Après Rossenotti (10/18, 1999) et La ballade des canailles (Plon, 2004), le brillant Enrico Remmert poursuit dans la même veine et la même thématique : la peinture tendre et ironique d'une jeunesse italienne déboussolée. Mais rien de répétitif : Petit art de lafuite, composé comme un choral à trois voix, est un road trip farfelu, de Turin (la ville de l'écrivain) jusqu'à Bari, dans les Pouilles désertes et eneigées.
Les héros, qui sont aussi, en alternance, les narrateurs, sont des trentenaires un peu paumés, qui ne font pas partie de la movida turinoise. Il y a Vittorio, un violoncelliste mélancolique, qui ne parvient pas, originaire de Monopoli, dans les Pouilles, à faire son trou dans le nord de la péninsule ; Francesca, sa fiancée, une scientifique sans emploi fixe, qui semble tombée amoureuse de Luca, un vétérinaire, et veut profiter de leur voyage à Bari pour annoncer à Vittorio sa volonté de rompre ; et enfin, Manu, leur amie, une monitrice d'auto-école très immature, qui forme avec Ivan, un DJ psychopathe, un couple chaotique. Justement, apprenant que ses copains partent, elle se greffe sur l'expédition, se proposant de les conduire en voiture, dans "la Baronne", une Fiat Punto hors d'âge. Vittorio et Francesca accueillent avec plaisir Manu, d'autant qu'elle ne va pas très bien : il se pourrait qu'elle soit enceinte, et Ivan vient de lui flanquer une correction. En s'enfuyant, elle lui a piqué son tableau de Keith Haring, pour payer la benzina et les péages...

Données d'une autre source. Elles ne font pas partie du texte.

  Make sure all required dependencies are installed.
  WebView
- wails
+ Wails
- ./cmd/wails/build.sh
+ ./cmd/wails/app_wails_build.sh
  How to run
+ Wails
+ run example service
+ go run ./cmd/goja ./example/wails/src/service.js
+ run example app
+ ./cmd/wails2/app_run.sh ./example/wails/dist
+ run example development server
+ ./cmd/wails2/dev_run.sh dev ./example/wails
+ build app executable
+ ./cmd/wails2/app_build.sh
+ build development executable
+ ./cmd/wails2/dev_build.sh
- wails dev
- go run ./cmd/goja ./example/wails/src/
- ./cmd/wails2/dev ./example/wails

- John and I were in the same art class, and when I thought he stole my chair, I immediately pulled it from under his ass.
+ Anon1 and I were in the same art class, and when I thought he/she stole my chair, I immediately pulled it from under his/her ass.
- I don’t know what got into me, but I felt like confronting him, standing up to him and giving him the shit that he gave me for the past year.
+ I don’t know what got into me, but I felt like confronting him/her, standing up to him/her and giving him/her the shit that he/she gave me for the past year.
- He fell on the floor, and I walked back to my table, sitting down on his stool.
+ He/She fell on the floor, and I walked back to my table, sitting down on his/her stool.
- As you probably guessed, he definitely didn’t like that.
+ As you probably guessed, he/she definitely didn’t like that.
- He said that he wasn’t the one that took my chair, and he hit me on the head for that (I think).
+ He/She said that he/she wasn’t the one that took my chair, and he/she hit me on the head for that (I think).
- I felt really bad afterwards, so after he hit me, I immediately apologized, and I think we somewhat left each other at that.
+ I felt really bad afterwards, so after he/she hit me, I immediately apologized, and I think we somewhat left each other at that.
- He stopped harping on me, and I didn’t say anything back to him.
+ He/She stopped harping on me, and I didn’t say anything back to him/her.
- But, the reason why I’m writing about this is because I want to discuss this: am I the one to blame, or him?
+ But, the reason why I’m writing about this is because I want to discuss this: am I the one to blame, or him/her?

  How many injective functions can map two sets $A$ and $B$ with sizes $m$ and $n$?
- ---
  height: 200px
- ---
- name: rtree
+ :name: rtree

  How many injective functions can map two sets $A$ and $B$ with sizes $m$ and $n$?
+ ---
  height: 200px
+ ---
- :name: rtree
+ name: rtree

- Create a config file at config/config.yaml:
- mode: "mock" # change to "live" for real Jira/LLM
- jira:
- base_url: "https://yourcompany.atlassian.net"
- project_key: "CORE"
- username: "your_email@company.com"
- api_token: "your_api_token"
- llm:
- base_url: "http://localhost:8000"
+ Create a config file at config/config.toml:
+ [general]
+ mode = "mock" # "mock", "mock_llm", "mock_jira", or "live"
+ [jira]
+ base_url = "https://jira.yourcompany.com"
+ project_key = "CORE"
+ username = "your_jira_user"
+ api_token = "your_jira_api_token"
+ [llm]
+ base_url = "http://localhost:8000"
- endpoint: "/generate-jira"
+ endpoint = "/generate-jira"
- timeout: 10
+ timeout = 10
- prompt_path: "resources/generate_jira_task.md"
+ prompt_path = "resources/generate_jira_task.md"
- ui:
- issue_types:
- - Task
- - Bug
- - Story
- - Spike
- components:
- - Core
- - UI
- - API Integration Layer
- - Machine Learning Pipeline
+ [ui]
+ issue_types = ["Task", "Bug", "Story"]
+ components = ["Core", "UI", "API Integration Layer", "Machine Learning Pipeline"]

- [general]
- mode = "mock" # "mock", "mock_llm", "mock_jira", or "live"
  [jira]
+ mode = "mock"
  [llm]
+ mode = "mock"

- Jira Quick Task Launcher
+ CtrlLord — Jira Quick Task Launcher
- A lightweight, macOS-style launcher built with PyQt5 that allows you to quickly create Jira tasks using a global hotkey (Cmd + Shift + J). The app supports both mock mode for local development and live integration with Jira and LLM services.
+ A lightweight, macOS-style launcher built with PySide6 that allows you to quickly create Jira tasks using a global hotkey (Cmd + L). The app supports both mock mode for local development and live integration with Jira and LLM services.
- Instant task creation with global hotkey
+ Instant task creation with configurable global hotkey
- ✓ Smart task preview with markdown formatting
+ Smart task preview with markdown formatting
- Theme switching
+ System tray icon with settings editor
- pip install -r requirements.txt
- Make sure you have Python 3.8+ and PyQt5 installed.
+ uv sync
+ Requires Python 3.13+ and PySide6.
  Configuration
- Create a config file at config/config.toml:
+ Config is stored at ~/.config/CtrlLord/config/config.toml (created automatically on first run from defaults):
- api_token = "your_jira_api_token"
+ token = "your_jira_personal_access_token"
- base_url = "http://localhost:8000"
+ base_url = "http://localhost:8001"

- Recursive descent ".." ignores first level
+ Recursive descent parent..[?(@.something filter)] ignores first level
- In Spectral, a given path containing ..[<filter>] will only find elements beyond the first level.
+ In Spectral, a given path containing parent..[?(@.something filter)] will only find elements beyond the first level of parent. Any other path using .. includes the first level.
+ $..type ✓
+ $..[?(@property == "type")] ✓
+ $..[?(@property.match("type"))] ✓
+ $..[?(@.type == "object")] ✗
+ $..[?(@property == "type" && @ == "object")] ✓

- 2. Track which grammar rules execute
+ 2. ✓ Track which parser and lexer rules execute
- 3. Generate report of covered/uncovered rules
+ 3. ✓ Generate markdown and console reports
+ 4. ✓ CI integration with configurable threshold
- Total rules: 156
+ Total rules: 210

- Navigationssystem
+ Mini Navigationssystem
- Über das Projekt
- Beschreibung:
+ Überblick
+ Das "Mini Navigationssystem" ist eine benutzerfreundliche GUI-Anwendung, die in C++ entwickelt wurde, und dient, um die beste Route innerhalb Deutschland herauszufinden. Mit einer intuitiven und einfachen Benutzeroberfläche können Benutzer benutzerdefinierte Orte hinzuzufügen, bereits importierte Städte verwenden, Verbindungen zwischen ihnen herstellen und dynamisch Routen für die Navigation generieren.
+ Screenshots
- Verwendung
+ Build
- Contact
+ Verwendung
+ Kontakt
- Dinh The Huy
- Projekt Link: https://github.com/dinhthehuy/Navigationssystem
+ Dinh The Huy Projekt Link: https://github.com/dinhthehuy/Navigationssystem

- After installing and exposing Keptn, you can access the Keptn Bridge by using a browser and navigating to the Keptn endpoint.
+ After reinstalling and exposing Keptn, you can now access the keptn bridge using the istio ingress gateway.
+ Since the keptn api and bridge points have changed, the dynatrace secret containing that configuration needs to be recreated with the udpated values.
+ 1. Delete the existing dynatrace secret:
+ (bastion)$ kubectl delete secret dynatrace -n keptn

Erreur funeste : fou furieux, le DJ les poursuit dans sa puissante Range Rover, leur tombe dessus et récupère son bien au terme d'une bagarre homérique. Mais les trois amis ont plus d'un tour dans leur sac. Et ils sont tellement fauchés que leurs scrupules (ceux de Vittorio surtout) fondent comme neige.
De galères en petites catastrophes, "la Baronne" fait son office, et Bari approche. Après une dernière halte à Barletta, où Riccardo, le patron sympa d'une trattoria, qui en pince un peu pour Manu, leur vient en aide, le trio parviendra enfin à Bari. Moment délicat de la séparation : Manu, avec son Keith Haring mal acquis, repart pour le Nord, et Vittorio va se ressourcer chez ses grands-parents à Monopoli. Mais que va faire Francesca : danser un dernier tango avec ce grand fou de Vittorio et choisir la raison - Luca avec sa situation confortable ? On laissera Enrico Remmert se débrouiller avec les interrogations de ses personnages, drôles et attachants, qui se raccrochent à leur jeunesse comme à une bouée dans la tempête du monde moderne.